Подмигнув пароходу, сказал весело и Семен:
– Повертелся надысь у косы… Та-чал капитан… шумной!
– С вами будешь шумной!
А Семен подмаргивал про себя из-под драного картуза под писк ерзавших весел. А когда Серегин доставал папиросу, признал жестяную коробочку с крашеной бабочкой наверху. Показывал ему как-то Егор Иваныч эту коробочку, тыкал к носу и говорил:
– Хорош я себе портсигар уделал?!
Чу-дак! А был у него настоящий портсигар, на пружинке. На его глазах тогда и зашвырнул в реку, хоть бы ему подарил!
– А понсигарчик-то ваш надышний ущупал я, рашницей достал. А это у вас, с бабочкой какой был?

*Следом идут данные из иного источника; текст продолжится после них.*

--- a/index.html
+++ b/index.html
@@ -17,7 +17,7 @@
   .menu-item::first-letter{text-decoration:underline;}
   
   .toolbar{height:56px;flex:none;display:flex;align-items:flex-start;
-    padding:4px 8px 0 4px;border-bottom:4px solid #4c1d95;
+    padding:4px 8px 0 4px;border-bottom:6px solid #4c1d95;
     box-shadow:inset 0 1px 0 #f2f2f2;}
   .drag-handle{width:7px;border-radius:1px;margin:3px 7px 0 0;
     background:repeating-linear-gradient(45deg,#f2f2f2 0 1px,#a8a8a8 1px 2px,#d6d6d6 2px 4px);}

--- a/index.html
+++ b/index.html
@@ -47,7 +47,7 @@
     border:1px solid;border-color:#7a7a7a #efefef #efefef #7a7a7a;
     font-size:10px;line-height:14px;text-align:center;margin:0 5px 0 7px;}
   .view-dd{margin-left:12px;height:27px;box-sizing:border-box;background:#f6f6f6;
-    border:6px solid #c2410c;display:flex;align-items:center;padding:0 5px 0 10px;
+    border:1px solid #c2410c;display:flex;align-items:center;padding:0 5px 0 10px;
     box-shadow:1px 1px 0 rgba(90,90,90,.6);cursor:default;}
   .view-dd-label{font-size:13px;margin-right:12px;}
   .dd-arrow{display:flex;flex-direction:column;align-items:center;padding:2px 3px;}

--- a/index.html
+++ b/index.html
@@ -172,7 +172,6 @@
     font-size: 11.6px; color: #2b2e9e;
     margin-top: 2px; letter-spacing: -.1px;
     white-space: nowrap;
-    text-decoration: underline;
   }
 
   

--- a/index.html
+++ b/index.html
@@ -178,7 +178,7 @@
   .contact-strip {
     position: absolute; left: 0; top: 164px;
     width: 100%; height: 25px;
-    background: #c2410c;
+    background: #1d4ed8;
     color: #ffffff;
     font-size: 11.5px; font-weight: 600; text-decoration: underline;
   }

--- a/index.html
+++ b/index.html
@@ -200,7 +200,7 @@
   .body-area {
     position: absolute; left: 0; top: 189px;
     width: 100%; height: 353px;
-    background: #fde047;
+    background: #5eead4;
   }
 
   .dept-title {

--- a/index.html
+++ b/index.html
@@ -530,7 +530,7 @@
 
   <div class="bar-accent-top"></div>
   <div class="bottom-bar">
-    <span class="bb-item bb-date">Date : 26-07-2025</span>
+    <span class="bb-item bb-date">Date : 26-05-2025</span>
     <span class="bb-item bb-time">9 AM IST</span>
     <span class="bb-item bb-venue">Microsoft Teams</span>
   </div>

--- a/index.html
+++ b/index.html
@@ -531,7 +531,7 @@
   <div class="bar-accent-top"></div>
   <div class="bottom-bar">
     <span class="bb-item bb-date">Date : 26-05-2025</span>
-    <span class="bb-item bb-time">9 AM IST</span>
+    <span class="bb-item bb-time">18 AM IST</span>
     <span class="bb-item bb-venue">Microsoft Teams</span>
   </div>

– Подгребайся, подгребайся… с бабочкой! С солдаткой-то как?
– Хе-э… ничаво.
От шалашика лаяла на воду рыжая Лиска с белоголовым кутенком, и казалось, что в чаще есть еще Лиска и тоже радуется.
Прямо с ходу Серегин осмотрел запасные баканы, кучу ржавых цепей, оглянул реку, привычно выискивая отсветы кос и наносов.
– Как на скате?
– У таей, у долгой, новый перекатец задират… Да от ее версту туды, квыше… заманиха рость стала на глыби… да к буграм, жалились, что низвергло, да к Каменьям…
– Ого! Ну, завтра поврешь – погляжу. Придется под якоря двоих со Шуров взять…
– Беспременно, што взять… Братишку бы Степанидина да…
– Лакомый, чертушка, до Степанидиных!
И как сказал про Щуры – заманило на сердце. Поднял затертый чемоданчик и посмотрел к чаще. И Семен покосился к чаще.
– Стоять-то тамоди опять будете, в жилище?
– А-а…
И русая головка голубоглазой Саши, с ямочками-умилками на щеках, игривой, увертливой Саши, к которой только и ехал, о которой – теперь было ясно – только и думал эти месяцы речной жизни, встала живой. Он толкнул легонько в брыластую мордочку лизавшего сапоги кутенка, дал щелчка Лиске и пошел выбитой по осыпи тропкой. На завороте посмотрел на пески того берега, осыпанные чернотой полоскавшихся к ночи ворон, на опускавшееся солнце.